Surface integrals of the value obtained with the discussed line integral can be estimated by discrete line samples in a line driven method. For performance reasons, usually only a single line sample is used and thus the problem degrades to the computation of a line integral. The distance-driven approach [MB04] samples only one endpoint and simultaneously approximates the surface integral of the other endpoint and the line integral. Solid angle based methods[QLC+98] approxi-mate surface integrals. In general, the three integrals can be estiapproxi-mated analytically [MDB+08] or with Monte Carlo (MC) quadrature, or we can even mix the two approaches and some integrals are estimated with simple analytical formula while others are computed from random samples.

Integrating some variables analytically, we can increase the accuracy when low number of MC samples are used. However, analytical approximations have a deterministic error which makes the method biased, i.e. the error will not converge to zero when the number of MC samples goes to infinity.
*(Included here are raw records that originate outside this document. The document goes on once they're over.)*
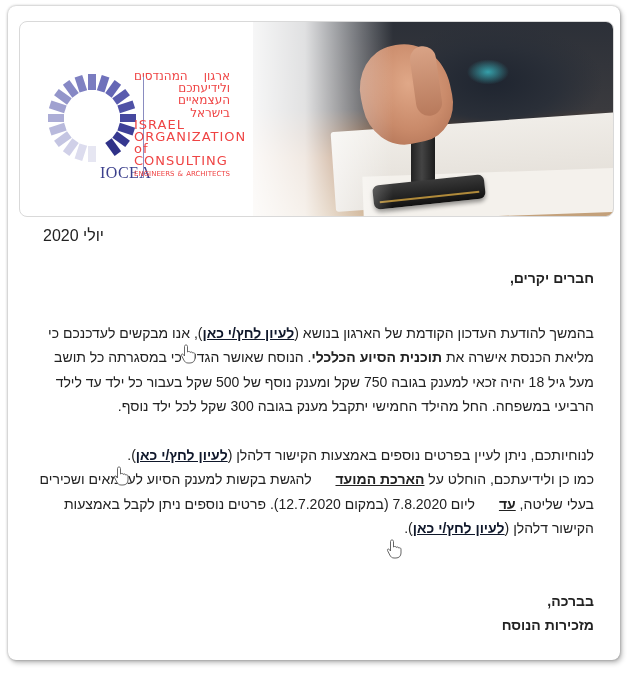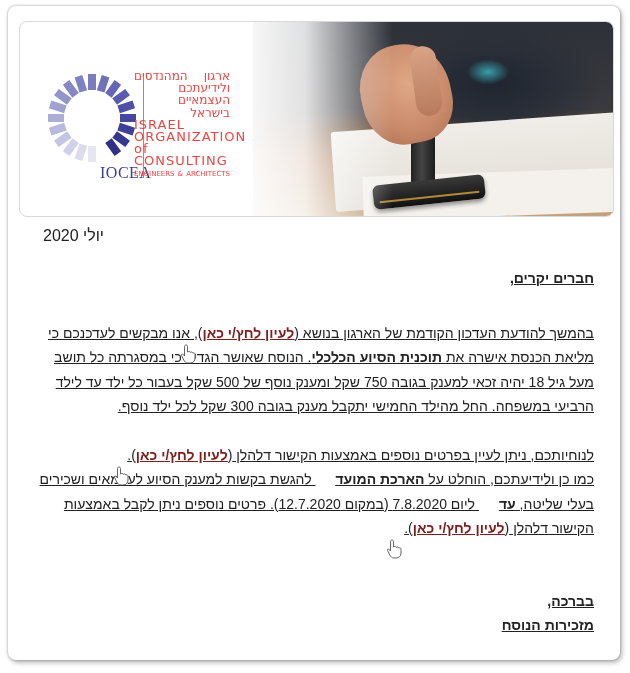--- a/index.html
+++ b/index.html
@@ -195,7 +195,6 @@
       font-size: 14px;
       line-height: 24.5px;
       color: #222;
-      text-decoration: underline;
     }
     .letter p {
       margin: 0;

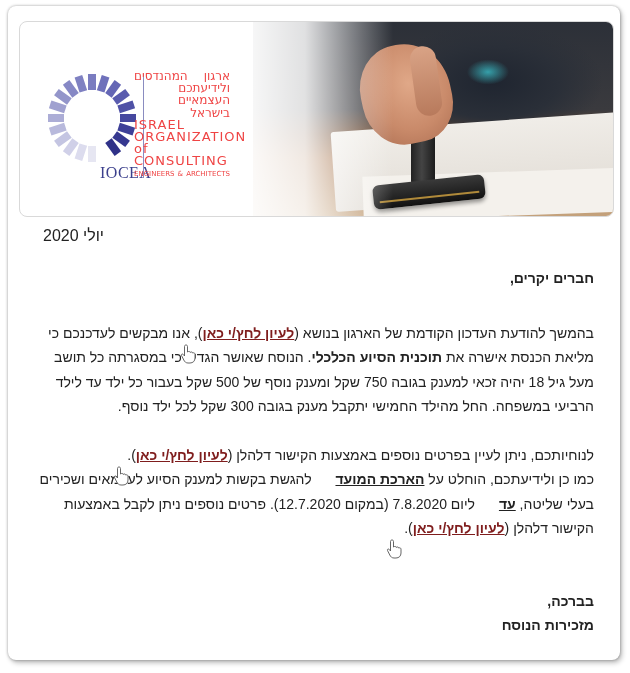--- a/index.html
+++ b/index.html
@@ -206,7 +206,7 @@
     .gap-l { height: 30px; }
     .gap-m { height: 24px; }
     a.link {
-      color: #7f1d1d;
+      color: #0f172a;
       font-weight: bold;
       text-decoration: underline;
       cursor: pointer;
In order to get an unbiased estimator, Section 4.2.1 proposes random sampling of the detector surfaces and random shifting of the voxel samples along the lines, re-sampled in each iteration step of the ML-EM.

4.1.2 GPU-based projectors

An efficient, gather-style GPU implementation of the forward and back projectors must be LOR driven and voxel driven, respectively. In existing GPU implementations of a geometric forward projector [CM03, BS06, HEV+06], this principle is met. Despite the fact that it fits well to the massively parallel architecture, the LOR driven forward projection may be very inefficient since it completely neglects voxel values, i.e. in terms of importance sampling the sampling density does not mimic the emission density factor of the integrand. In the worst case, when the measured object is a point source, the algorithm wastes most of the samples traversing regions with zero activity while the sampling density around the point source is most likely to be insufficiently low. In Section 4.2.2, we propose a voxel driven projection that may consider the distribution of the activity. Being a voxel driven method, it would require an enormous amount of samples to accurately reconstruct large objects. Section 7.2 describes how to combine the benefits of the two sampling strategies, i.e. providing an accurate reconstruction for both point source-like and large objects with a reasonable amount of samples, according to multiple importance sampling.

Voxel driven back projection approaches [BS06, HEV+06, KY11a] search contributing LORs (for which the volume enclosed by the two endpoints of the LOR intersects with the voxel) by expressing LOR endpoints in polar coordinates, and sample them by looping through angles.

Since the axial cross sections of most scanners are not circles but polygons, this sampling of the detectors becomes uneven. The voxel driven projector presented in Section 4.2.2 samples the surface of the detector modules evenly and finds the other endpoint of the LOR via projection through the voxel, leading to more uniform sampling in LOR-space.